Yes, I can see how constantly trying to merge segments and failing at it
can cause abnormal I/O load. Has this cluster ever run out of disk space or
memory while it was indexing?

On Thursday, August 16, 2012 12:51:40 PM UTC-4, Nitish Sharma wrote:

More information - On these 2 particular nodes, we continuously get
these warnings:

[2012-08-16 18:48:05,313][WARN ][index.merge.scheduler ] [node5]
[rolling_index][3] failed to merge
java.io.EOFException: read past EOF:
NIOFSIndexInput(path="/var/lib/elasticsearch/skl-elasticsearch/nodes/0/indices/rolling_index/3/index/_25zy9.fdt")
at
org.apache.lucene.store.BufferedIndexInput.readBytes(BufferedIndexInput.java:155)
at
org.apache.lucene.store.BufferedIndexInput.readBytes(BufferedIndexInput.java:111)
at org.apache.lucene.store.DataOutput.copyBytes(DataOutput.java:132)
at
org.elasticsearch.index.store.Store$StoreIndexOutput.copyBytes(Store.java:661)
at
org.apache.lucene.index.FieldsWriter.addRawDocuments(FieldsWriter.java:228)
at
org.apache.lucene.index.SegmentMerger.copyFieldsWithDeletions(SegmentMerger.java:266)
at
org.apache.lucene.index.SegmentMerger.mergeFields(SegmentMerger.java:223)
at org.apache.lucene.index.SegmentMerger.merge(SegmentMerger.java:107)
at org.apache.lucene.index.IndexWriter.mergeMiddle(IndexWriter.java:4256)
at org.apache.lucene.index.IndexWriter.merge(IndexWriter.java:3901)
at
org.apache.lucene.index.ConcurrentMergeScheduler.doMerge(ConcurrentMergeScheduler.java:388)
at
org.apache.lucene.index.TrackingConcurrentMergeScheduler.doMerge(TrackingConcurrentMergeScheduler.java:91)
at
org.apache.lucene.index.ConcurrentMergeScheduler$MergeThread.run(ConcurrentMergeScheduler.java:456)

These warnings are related to shard number 3 and both copies reside on
these 2 nodes. Could it be possible that abnormal (IO load) behaviour of
these 2 nodes is because of corruption of shard 3?

Cheers
Nitish
On Thursday, August 16, 2012 5:00:14 PM UTC+2, Nitish Sharma wrote:

Hi Kimchy, Igor
Considering all this high load on 1 particular node, we added 5 more
nodes to our cluster thinking that load would be distributed. We also
stopped all update operations.

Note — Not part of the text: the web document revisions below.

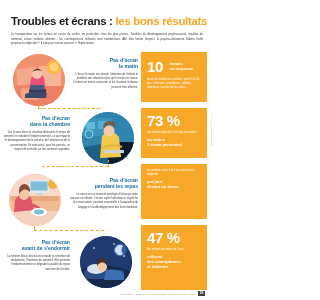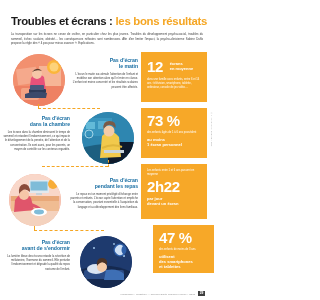--- a/index.html
+++ b/index.html
@@ -242,7 +242,7 @@
 
       <div class="stat" style="top:0; height:50px;">
         <div>
-          <span class="stat-num">12</span>
+          <span class="stat-num">10</span>
           <span class="stat-unit" style="white-space:pre-line;">écrans
 en moyenne</span>
         </div>

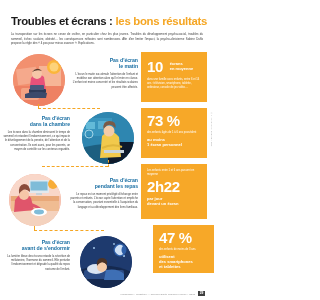--- a/index.html
+++ b/index.html
@@ -258,7 +258,6 @@
 
       <div class="stat" style="top:112px; height:55px;">
         <div class="stat-sub" style="margin-top:0;">Les enfants entre 1 et 6 ans passent en moyenne</div>
-        <div class="stat-num" style="display:block; margin-top:2px;">2h22</div>
         <div class="stat-strong" style="white-space:pre-line;">par jour
 devant un écran</div>
       </div>

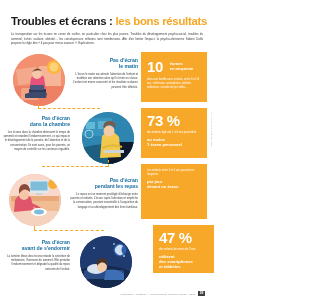--- a/index.html
+++ b/index.html
@@ -262,7 +262,7 @@
 devant un écran</div>
       </div>
 
-      <div class="stat" style="top:173px; height:48px;margin-left:12px;">
+      <div class="stat" style="top:173px; height:65px;">
         <div class="stat-num" style="display:block;">47 %</div>
         <div class="stat-sub">des enfants de moins de 3 ans</div>
         <div class="stat-strong" style="white-space:pre-line;">utilisent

After running stable for like 1 week, today
suddenly 2 out of 10 nodes started acting up. They have
exceptionally high IO wait time and thus high load. Subsequently,
increasing query execution time. Note that we are not doing any update
operations; only simple indexing.

Jstack of a node with normal load: http://pastebin.com/vYmE8dZe
Jstack of the node with high IO load: http://pastebin.com/5xUeBqZU
Jstack of another node with high IO load: http://pastebin.com/Rafi3Fbk

All nodes run Java 7, Ubuntu 12.04 and JVM 23.1-b03.
It would be great if some pointers can be provided to track down the
problem.

Cheers
Nitish

On Thursday, August 2, 2012 7:16:32 PM UTC+2, Nitish Sharma wrote:

Hi Kimchy,
I just updated all nodes to use Java 7; though still using Ubuntu
10.04.
Java version: 1.7.0_05
JVM: 23.1-b03

The problems still persist:

  • 1 out of nodes is still using a lot of CPU and garbage collecting
    heap-memory almost every minute.
  • Bigdesk shows that 1 node is not receiving any GET requests (we
    have continuous update operations going on).

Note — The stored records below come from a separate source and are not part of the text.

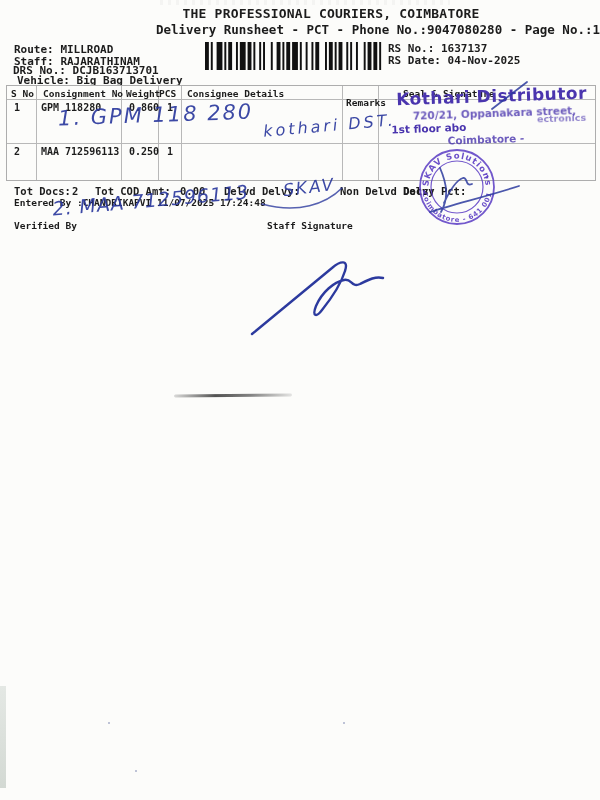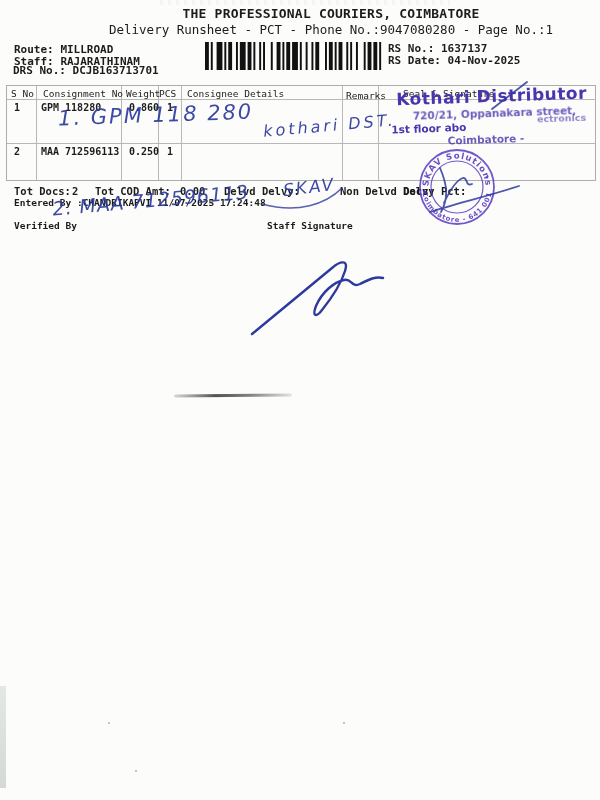--- a/index.html
+++ b/index.html
@@ -7,7 +7,7 @@
         font-family:"DejaVu Sans Mono",monospace;color:#1c1c1c;}
   .abs{position:absolute;white-space:nowrap;}
   .title{top:6px;left:62px;right:0;text-align:center;font-size:13px;font-weight:bold;letter-spacing:.2px;}
-  .subtitle{top:22px;left:62px;right:0;text-align:center;font-size:12.5px;font-weight:normal;}
+  .subtitle{top:22px;left:62px;right:0;text-align:right;font-size:12.5px;font-weight:bold;}
   .infoline{font-size:11px;font-weight:bold;}
   .rsline{font-size:11px;font-weight:bold;text-align:center;}
   .barcode{left:205px;top:42px;width:180px;height:28px;}

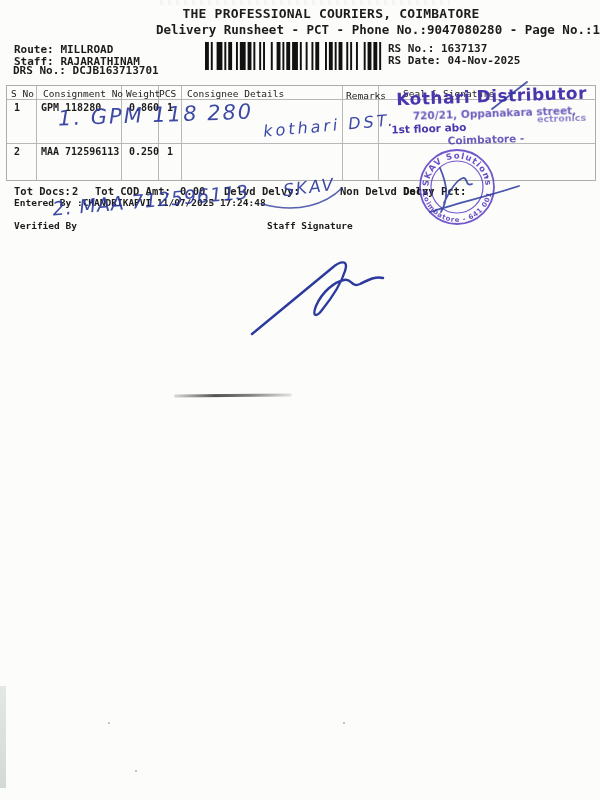--- a/index.html
+++ b/index.html
@@ -65,6 +65,10 @@
   <div class="abs infoline" style="left:13px;top:64px;">
     <span>DRS No.:</span>
     <span>DCJB163713701</span>
+  </div>
+  <div class="abs infoline" style="left:17px;top:74px;">
+    <span>Vehicle:</span>
+    <span>Big Bag Delivery</span>
   </div>
 
   <svg class="abs barcode" viewBox="0 0 180 28" fill="#111">

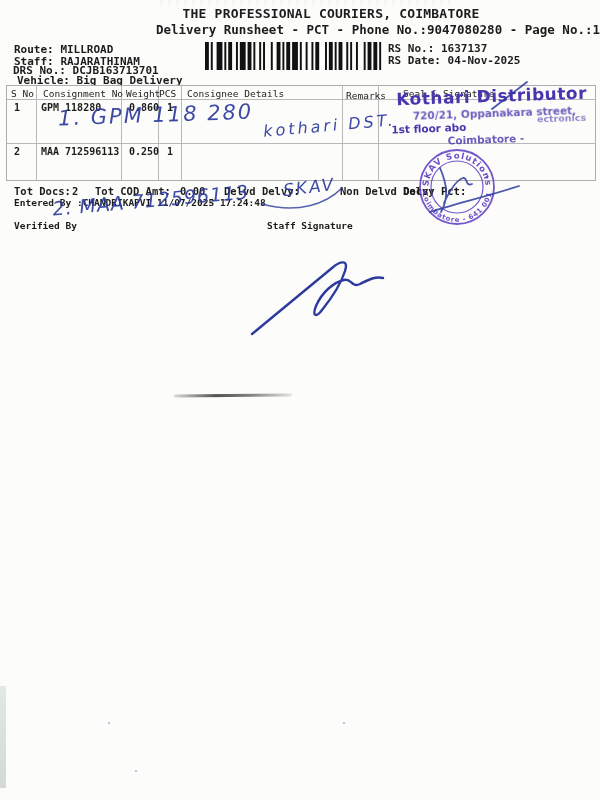--- a/index.html
+++ b/index.html
@@ -15,7 +15,7 @@
   .tbl{left:6px;top:85px;width:588px;height:94px;border:1px solid #adadad;}
   .vline{position:absolute;top:0;bottom:0;width:1px;background:#b8b8b8;}
   .hline{position:absolute;left:0;right:0;height:1px;background:#b8b8b8;}
-  .hcell{position:absolute;font-size:9.5px;font-weight:normal;white-space:nowrap;}
+  .hcell{position:absolute;font-size:9.5px;font-weight:bold;white-space:nowrap;}
   .rcell{position:absolute;font-size:10px;font-weight:bold;white-space:nowrap;}
   
   .tot{font-size:10.5px;font-weight:bold;}

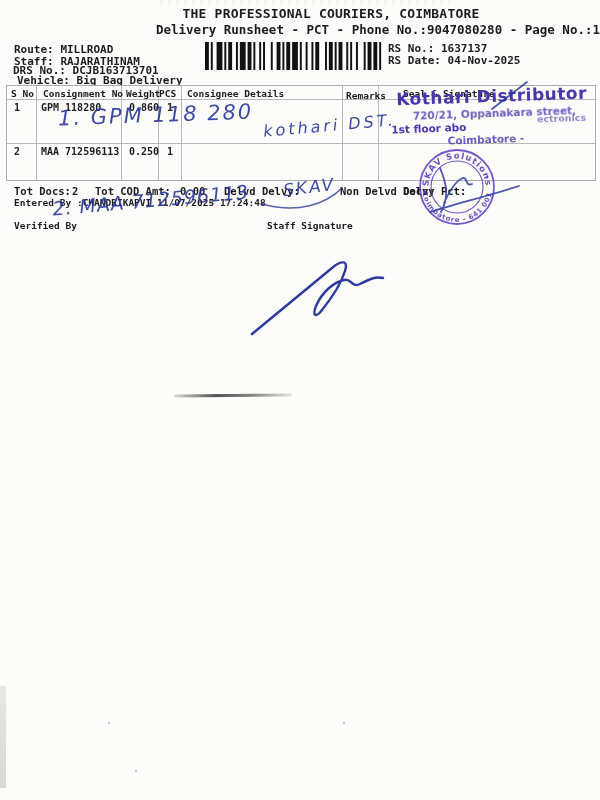--- a/index.html
+++ b/index.html
@@ -129,7 +129,7 @@
     <div class="hcell" style="left:119px;top:2px;">Weight</div>
     <div class="hcell" style="left:152px;top:2px;">PCS</div>
     <div class="hcell" style="left:180px;top:2px;">Consignee Details</div>
-    <div class="hcell" style="left:339px;top:4px;">Remarks</div>
+    <div class="hcell" style="left:339px;top:11px;">Remarks</div>
     <div class="hcell" style="left:396px;top:2px;">Seal &amp; Signature</div>
 
     <div>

Any more suggestions? :confused:

On Thursday, August 2, 2012 2:14:42 PM UTC+2, kimchy wrote:

Can you try and upgrade to a newer JVM, the one you use are pretty
old. If you want to use 1.6, then make sure its a recent update (like
update 33), and make sure you have the same JVM across all nodes.

Also, if you are up for it, newer Ubuntu versions (there is a new LTS
as well) is recommended.

On Jul 31, 2012, at 2:31 PM, Nitish Sharma sharmani...@gmail.com
wrote:

Hi Kimchy,
Following are the jstacks:
ES Node1 - CPU Usage 100-200%: https://gist.github.com/3216175
ES Node2 (offending node) - CPU Usage 600-700%:
https://gist.github.com/3216198
ES Node3 - CPU Usage 100-200%: https://gist.github.com/3216200

ES Version: 0.19.8
OS: Ubuntu 10.04.4 LTS
JVM Versions: 20.0-b12 and 19.0-b09
All nodes are physical machines with 24 GB RAM, 8-core CPU.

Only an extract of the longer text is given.